You have to have at least two [environments](https://docs.getdbt.com/docs/core/dbt-core-environments) in your dbt project. For example, one is for developing and another is for production. You can prepare two targets with separate [schemas](https://docs.getdbt.com/docs/core/connect-data-platform/connection-profiles#understanding-target-schemas) in you dbt profile. Here is `profiles.yml` example

```
jaffle_shop:
  target: dev
  outputs:
    dev:
      type: duckdb
      path: jaffle_shop.duckdb
      schema: dev
    prod:
      type: duckdb
      path: jaffle_shop.duckdb
      schema: main
```

## Getting Started

[5 minutes walkthrough by jaffle shop example](./docs/get-started-jaffle-shop.md)

1. Installation

   ```
   pip install recce
   ```

1. Go to your dbt project
   ```
   cd your-dbt-project/
   ```
1. **Prepare base artifacts**: DBT generates [artifacts](https://docs.getdbt.com/reference/artifacts/dbt-artifacts) when every invocation. You can find these files in the `target/` folder.

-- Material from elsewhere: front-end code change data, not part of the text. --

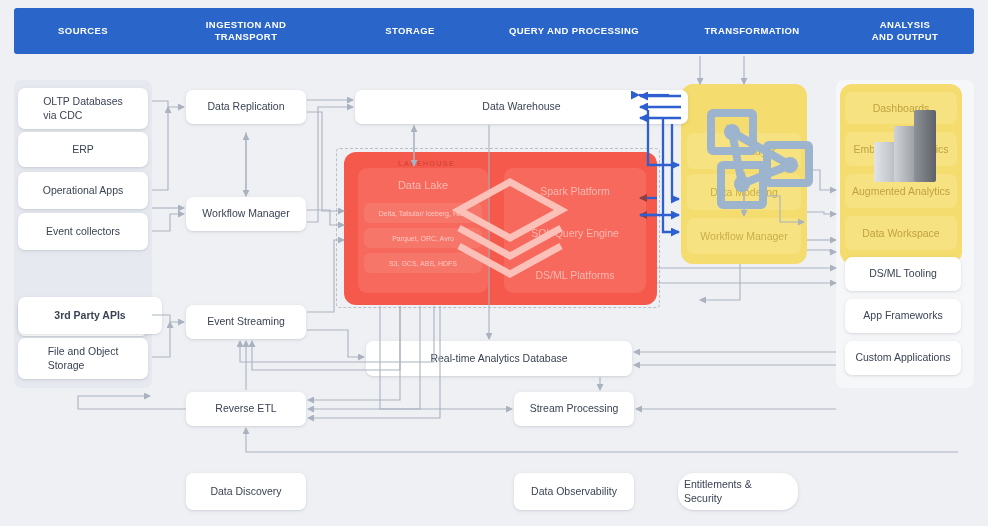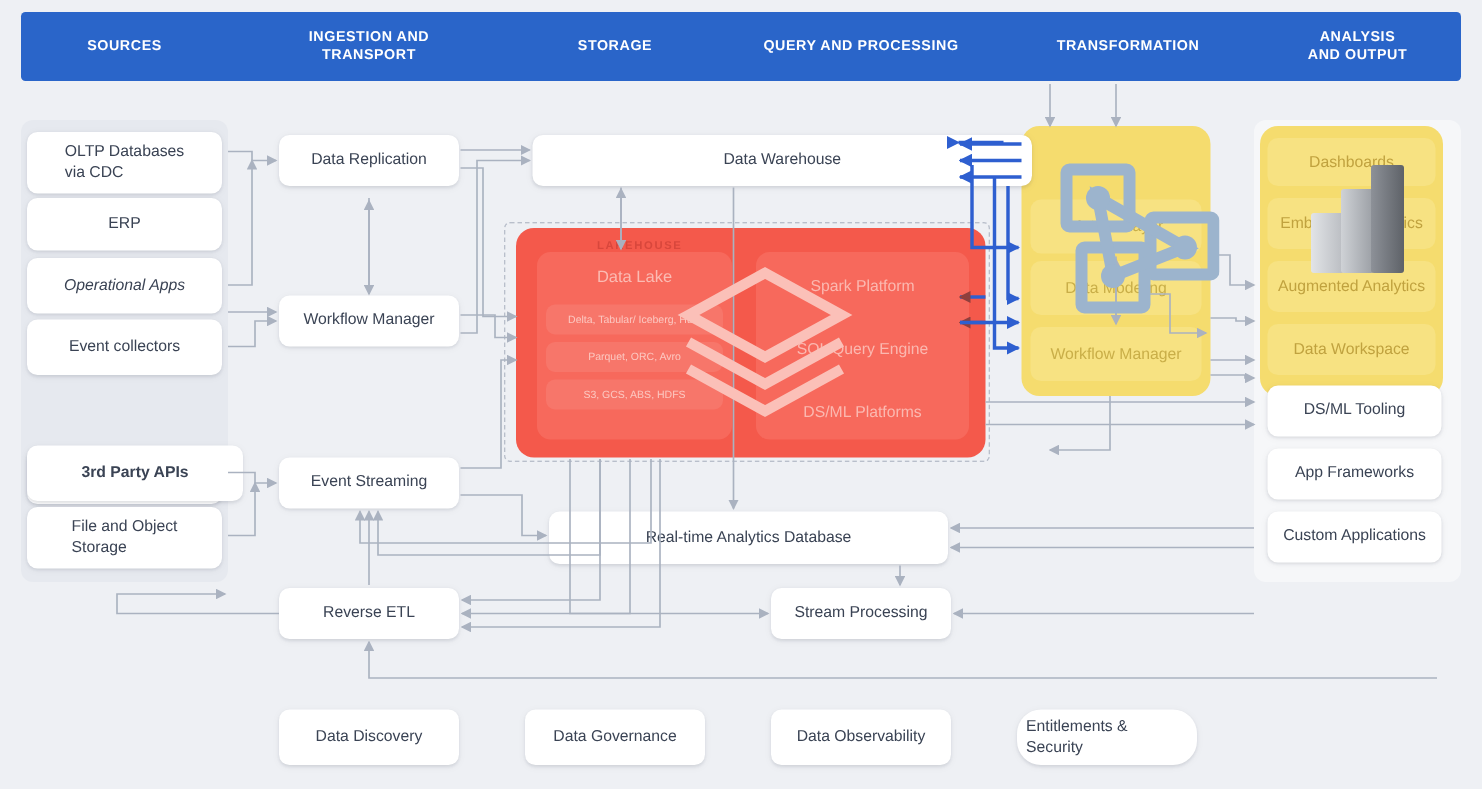--- a/index.html
+++ b/index.html
@@ -307,7 +307,7 @@
 
 <div class="node" style="left: 18px; top: 88px; width: 130px; height: 41px;">OLTP Databases<br>via CDC</div>
     <div class="node" style="left: 18px; top: 132px; width: 130px; height: 35px;">ERP</div>
-    <div class="node" style="left: 18px; top: 172px; width: 130px; height: 37px; font-style: italic;">Operational Apps</div>
+    <div class="node" style="left: 18px; top: 172px; width: 130px; height: 37px;">Operational Apps</div>
     <div class="node" style="left: 18px; top: 213px; width: 130px; height: 37px;">Event collectors</div>
     <div class="node" style="left: 18px; top: 256px; width: 130px; height: 36px; margin-top: 44px;">Logs</div>
     <div class="node" style="left: 18px; top: 297px; width: 144px; height: 37px; font-weight: bold;">3rd Party APIs</div>

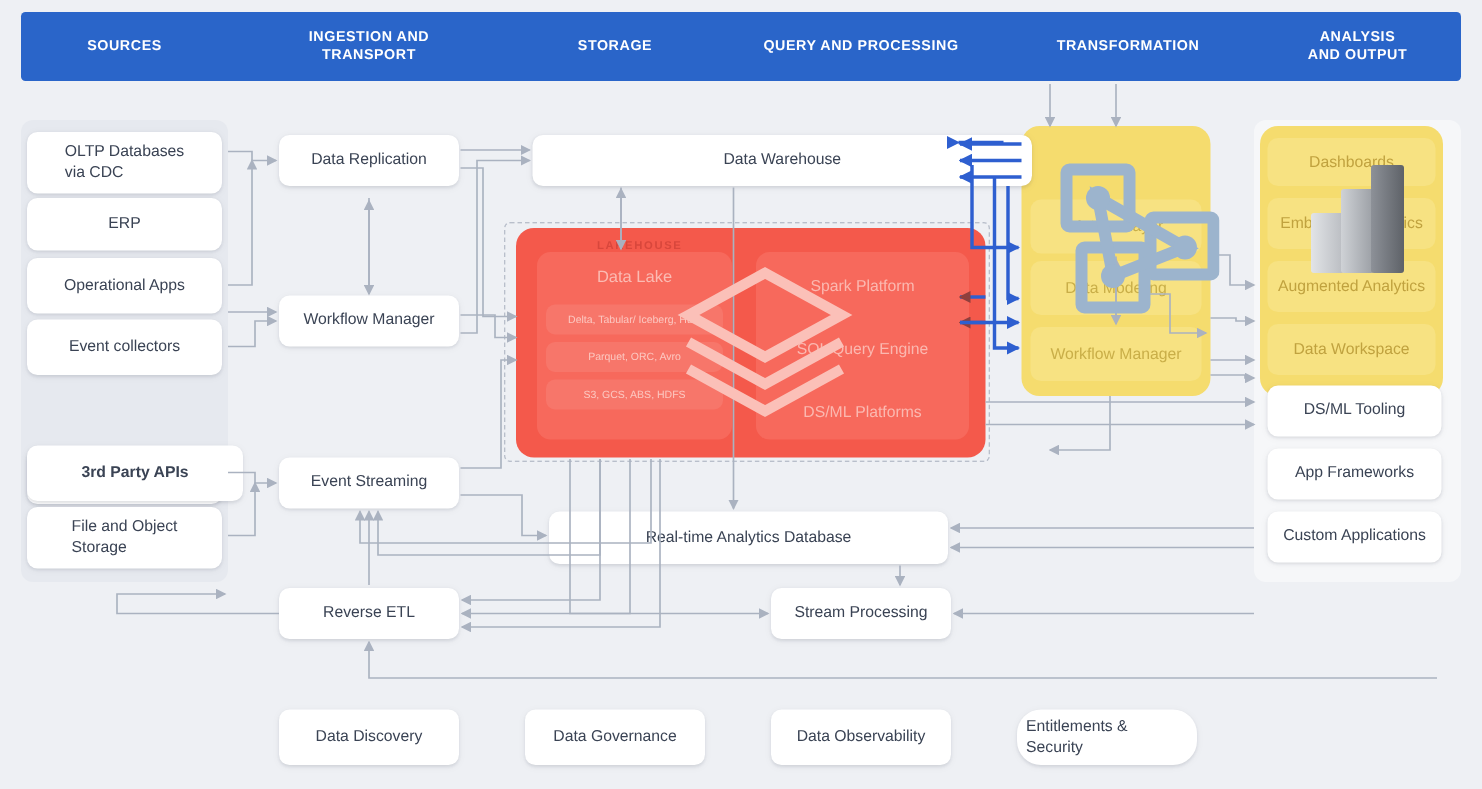--- a/index.html
+++ b/index.html
@@ -320,7 +320,6 @@
     <div class="node" style="left: 366px; top: 341px; width: 266px; height: 35px;">Real-time Analytics Database</div>
     <div class="node" style="left: 514px; top: 392px; width: 120px; height: 34px;">Stream Processing</div>
     <div class="node" style="left: 186px; top: 473px; width: 120px; height: 37px;">Data Discovery</div>
-    <div class="node" style="left: 350px; top: 473px; width: 120px; height: 37px;">Data Governance</div>
     <div class="node" style="left: 514px; top: 473px; width: 120px; height: 37px;">Data Observability</div>
     <div class="node" style="left: 678px; top: 473px; width: 120px; height: 37px; border-radius: 16px;">Entitlements &amp; Security</div>
     <div class="node" style="left: 845px; top: 257px; width: 116px; height: 34px;">DS/ML Tooling</div>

   | artifacts               | dbt command                |
   | ----------------------- | -------------------------- |
   | manifest.json           | `dbt run`, `dbt build`, .. |
   | catalog.json (optional) | `dbt docs generate`        |

   Copy the artifacts for base environment to `target-base/`

1. Run the recce server.

   ```
   recce server
   ```

   Recce would diff environments between `target/` and `target-base/`

## Query Diff

You can run query diff in both Web UI and CLI

- **Web UI**: Go to **Query** tab

  ```jinja
  select * from {{ ref("mymodel") }}
  ```

- **CLI**:

  ```shell
  recce diff --sql 'select * from {{ ref("mymodel") }}'
  ```

### Primay key

In the query diff, primary key columns serve as the fundamental identifiers for distinguishing each record uniquely across both sides.

- **Web UI**: In the query result, click the _key_ icons in the column headers to toggle if it is in the primary key list.

- **CLI**: Use the option `--primary-keys` to specify the primary keys. Use comma to separate the columns if it is a compound key.

  ```shell
  recce diff --primary-keys event_id --sql 'select * from {{ ref("events") }} order by 1'
  ```

# Q&A

### Q: How `recce` connect to my data warehouse? Does recce support my data warehouse?

`recce` use the [dbt adapter](https://docs.getdbt.com/docs/connect-adapters) to connect to your warehouse. So it should work for your data warehouse.

### Q: What credential does `recce` connect to the two environments?

Recce uses the same target in the profile to connect your warehouse. If you use the default target `dev`, it use the credentials to connect to both environments. So please make sure that the credential able to access both environments.